56 PHILOSOFIE VAN EEN TRAMP AARD.
Ik ben een trampaard. Ik trek al jaren.
Als de conducteur schelt, eenmaal schelt, sta ik vanzelf stil.
Als hij voor de tweede maal schelt, ga ik verder.
Men heeft mij niets te leeren.
Ik weet alles. De ondervinding heeft het mij gezegd.
Vroeger ranselde men mij. Tegenwoordig voel ik geen zweep. Ik doe mijn plicht.
Ik loop. Ik loop tusschen de lijnen van ijzer. Ik maak geen bokkesprongen.
Ik heb mij geschikt naar het leven. Men stuurt mij niet.

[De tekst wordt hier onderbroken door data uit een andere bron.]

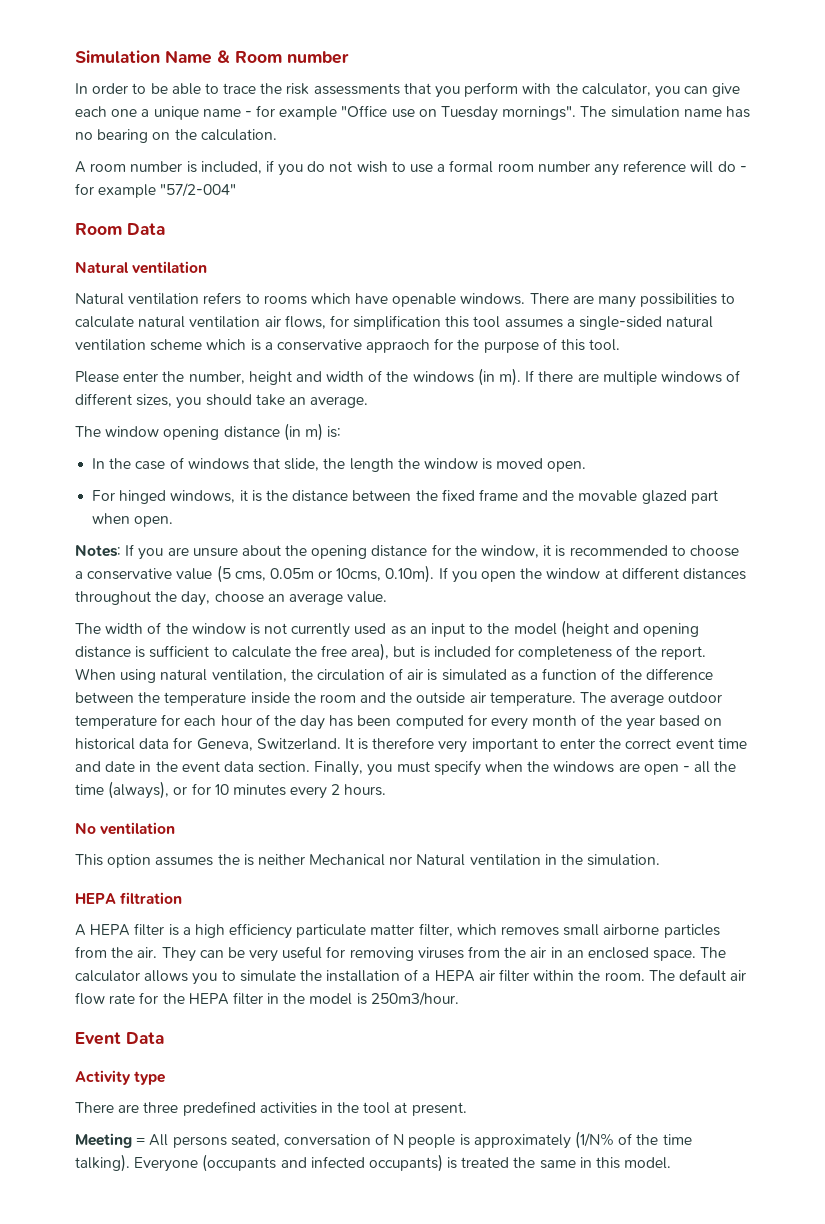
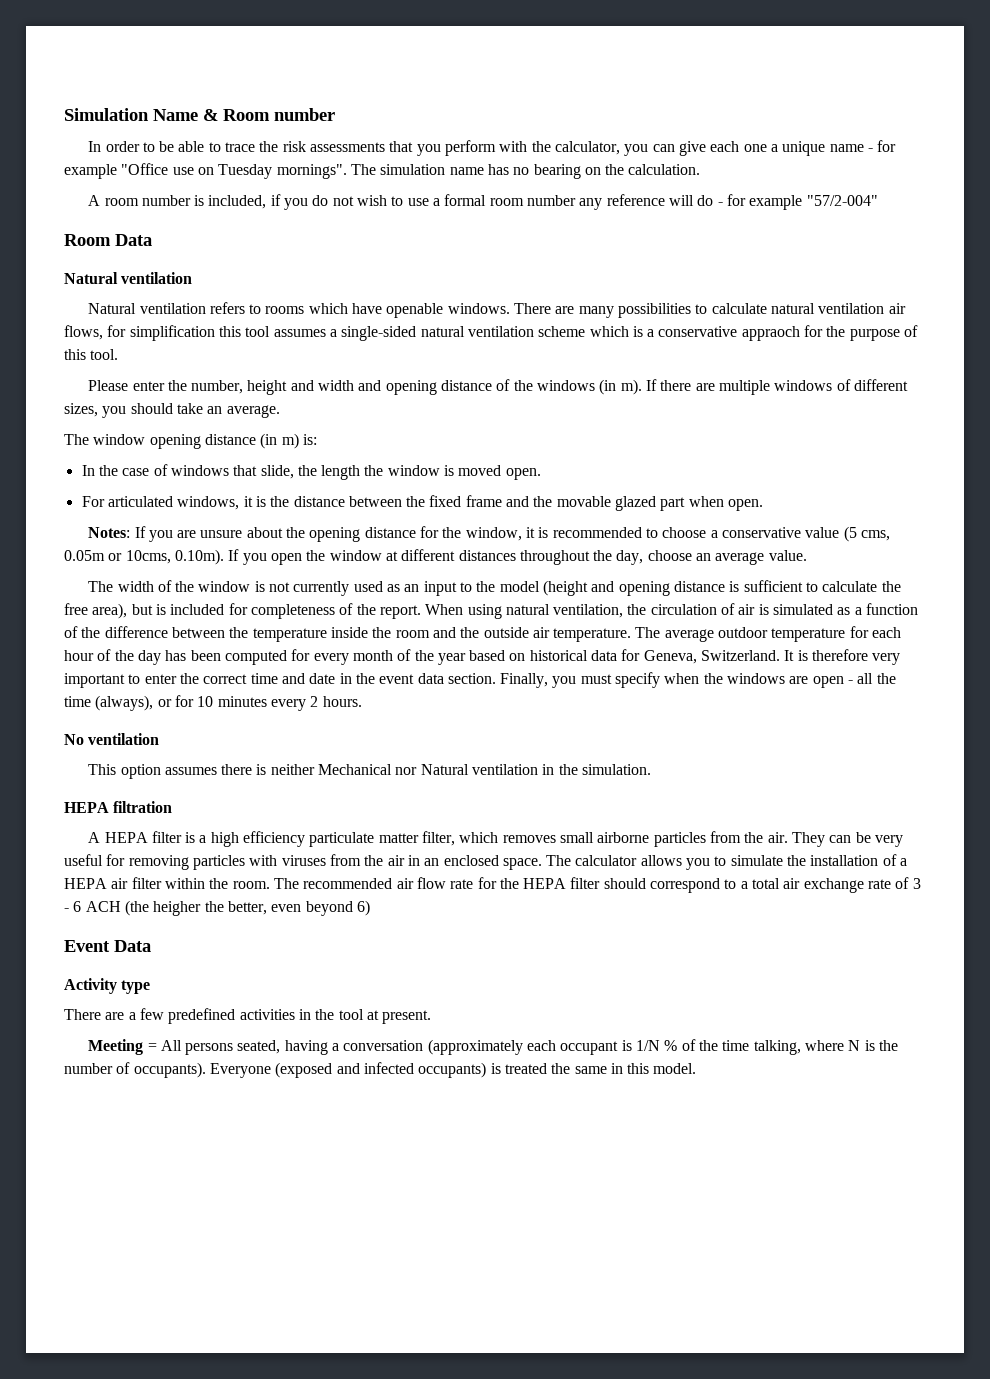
(365, 376) none -> [358,380,493,395] and opening distance
[119,490,167,504] hinged -> [107,496,173,507] articulated
[675,738,714,749] event -> (248, 679) none
[217,854,240,865] the -> [221,764,253,775] there
(414, 954) none -> [192,855,278,870] particles with
[678,969,726,982] default -> [303,878,393,889] recommended
[267,992,459,1006] in the model is 250m3/hour. -> [603,877,921,893] [64,900,370,916] should correspond to a total air exchange rate of 3 - 6 ACH (the heigher the better, even beyond 6)
[143,1102,179,1113] three -> [128,1008,164,1020] a few
[283,1131,692,1149] [75,1154,277,1172] conversation of N people is approximately (1/N% of the time talking). Everyone (occupants -> [284,1039,898,1055] [64,1062,333,1078] having a conversation (approximately each occupant is 1/N % of the time talking, where N is the number of occupants). Everyone (exposed

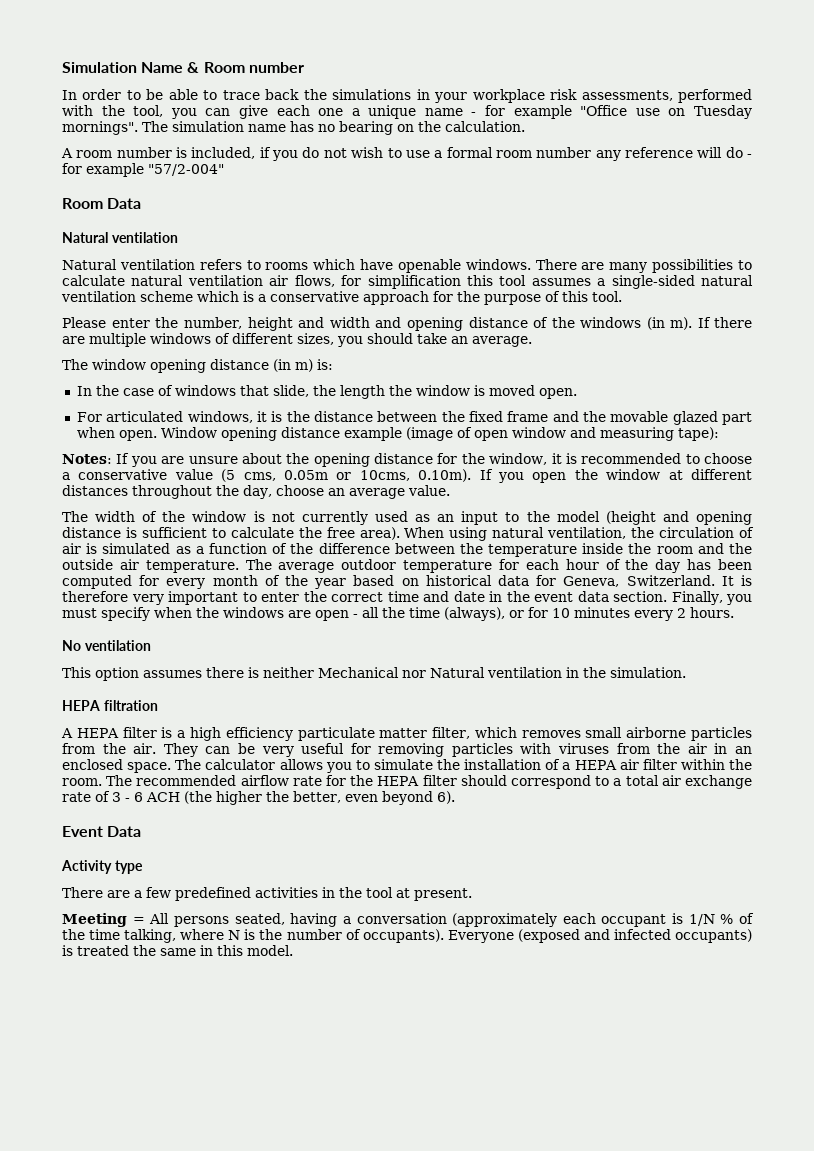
[259,140,497,156] the risk assessments that you perform -> [265,89,752,103] back the simulations in your workplace risk assessments, performed
[554,141,620,155] calculator, -> [133,105,164,117] tool,
[741,326,800,341] appraoch -> [363,291,429,305] approach
(764, 505) none -> [160,427,719,441] Window opening distance example (image of open window and measuring tape):
[92,603,421,619] area), but is included for completeness of the report. -> [359,527,400,540] area).
[396,877,446,889] air flow -> [240,775,289,786] airflow
[153,901,202,916] heigher -> [216,791,262,805] higher
[356,900,370,916] 6) -> [436,791,455,804] 6).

Ik weet precies hoe ik gaan moet.
Het leven is nog zoo slecht niet, als je fatsoenlijk loopt van den Dam door de Paleisstraat, de Spuistraat, de Vijzelstraat, over de Stadhouderskade, den Amsteldijk en terug. Het voer staat klaar. De zweep rust. Het gaat vanzelf.
Ik ben een trampaard met ondervinding. Een vriendin heb ik gekend, die Nietzsche gelezen had.
Ze bleef trappen en slaan.
Op een dag is ze uitgegleden op het asphalt, vlak voor een winkel van hoofdstellen, jukken en zweepen.
Ze brak d’r poot.
Ze is doodgeschoten.
De menschen balsemen lijken.
Van het hare kwam biefstuk en worst.
Waartoe dient het zich verzetten tegen bestaande toestanden?
Als ik een worst zie hangen, voel ik gelatenheid en draaf van den Dam naar den Amsteldijk, van den Amsteldijk naar den Dam. Mijn voer staat klaar. De stal is warm.